Customizing compute with looper's nested template system
Introduction
Looper builds job scripts using a nested template system, which consists of an inner and outer template. The inner template, called the command template, generates the individual commands to execute. The outer template, known as the submission template, wraps these commands in environment-handling code. This nested approach separates the computing environment from the pipeline, enhancing portability.
This more advanced guide assumes you're already familiar with the "configuring cluster computing" chapter of the basic tutorial. We will now explain the nested templates in more detail and then explain how you can customize submission templates to fit just about any computing scenario.
Learning objectives
- What is looper's nested template system?
- Why does looper use nested templates?
- What is the difference between command and submission templates?
- How can I configure looper to submit jobs in different ways?
- How do I create custom looper compute packages?
Why use nested templates?
Looper’s nested templates are a reflection of its modular design philosophy, aimed at separation of concerns. The system distinguishes between how to run a pipeline and how to configure the environment where it runs. These tasks are done by different people because the pipeline author is not necessarily the same as the pipeline user.
- The pipeline author designs how the pipeline runs, but does not know the user's computing environment.
- The user knows their environment well, but may not be familiar with the pipeline's specifics.
This separation addresses a common frustration with pipelines that hard-code job submission mechanisms, making them difficult to adapt to different environments. By clearly separating the configuration of pipeline execution from the environment setup, looper allows both roles to operate independently.
Command vs Submission Templates
The command template, written by the pipeline author, is specified in the pipeline interface file. Meanwhile, the pipeline user defines the outer submission template using submission templates (via divvy, more on that in a moment). This setup offers several benefits:
- Commands can be executed in any computing environment by simply switching the submission template.
- The submission template can handle various environment parameters, such as containers.
- Each submission template only needs to be defined once per environment, making it reusable across multiple pipelines.
- The universal submission template can be managed by dedicated submission software.

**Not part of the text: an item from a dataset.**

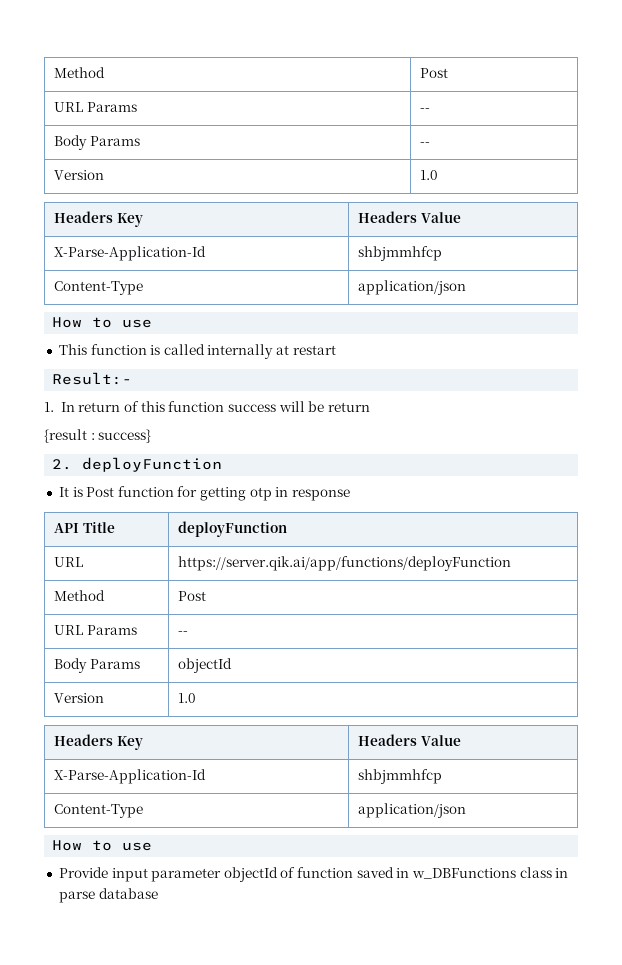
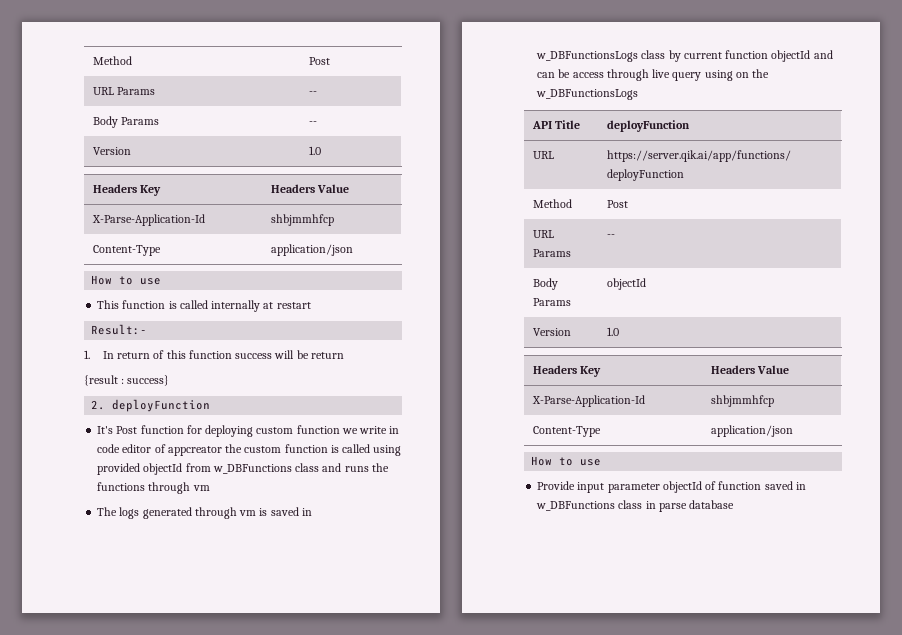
[58,487,83,497] It is -> [97,426,114,434] It's
[200,487,351,501] getting otp in response -> [205,425,400,437] [97,444,402,456] [97,463,389,475] [97,482,210,494] [97,507,312,519] [536,50,833,62] [537,69,770,81] [536,89,639,100] deploying custom function we write in code editor of appcreator the custom function is called using provided objectId from w_DBFunctions class and runs the functions through vm // The logs generated through vm is saved in w_DBFunctionsLogs class by current function objectId and can be access through live query using on the w_DBFunctionsLogs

- Pipeline authors can focus solely on pipeline design, without worrying about environment configuration.
Template examples
We've seen examples of two templates in the previous tutorials, but to briefly remind you:
The command template
The command template is specified by the pipeline in the pipeline interface. A basic command template might look like this:
pipeline_name: count_lines
sample_interface:
command_template: >
pipeline/count_lines.sh {sample.file_path}
The command template provides the command and should be written by the pipeline author.
The submission template
As a user, the submission template is more relevant -- it tells the computer how, where, and when to execute the command. To submit commands to a cluster, we simply need to add some more information around the command above, specifying things like memory use, job name, etc. It may be tempting to add these details directly to the command template. This would work; however, this would restrict the pipeline to only running in that way, since the submission code would now be tightly coupled to the command code. Instead, looper retains flexibility by introducing a second template layer, the submission template. A submission template can be as simple or complex as required.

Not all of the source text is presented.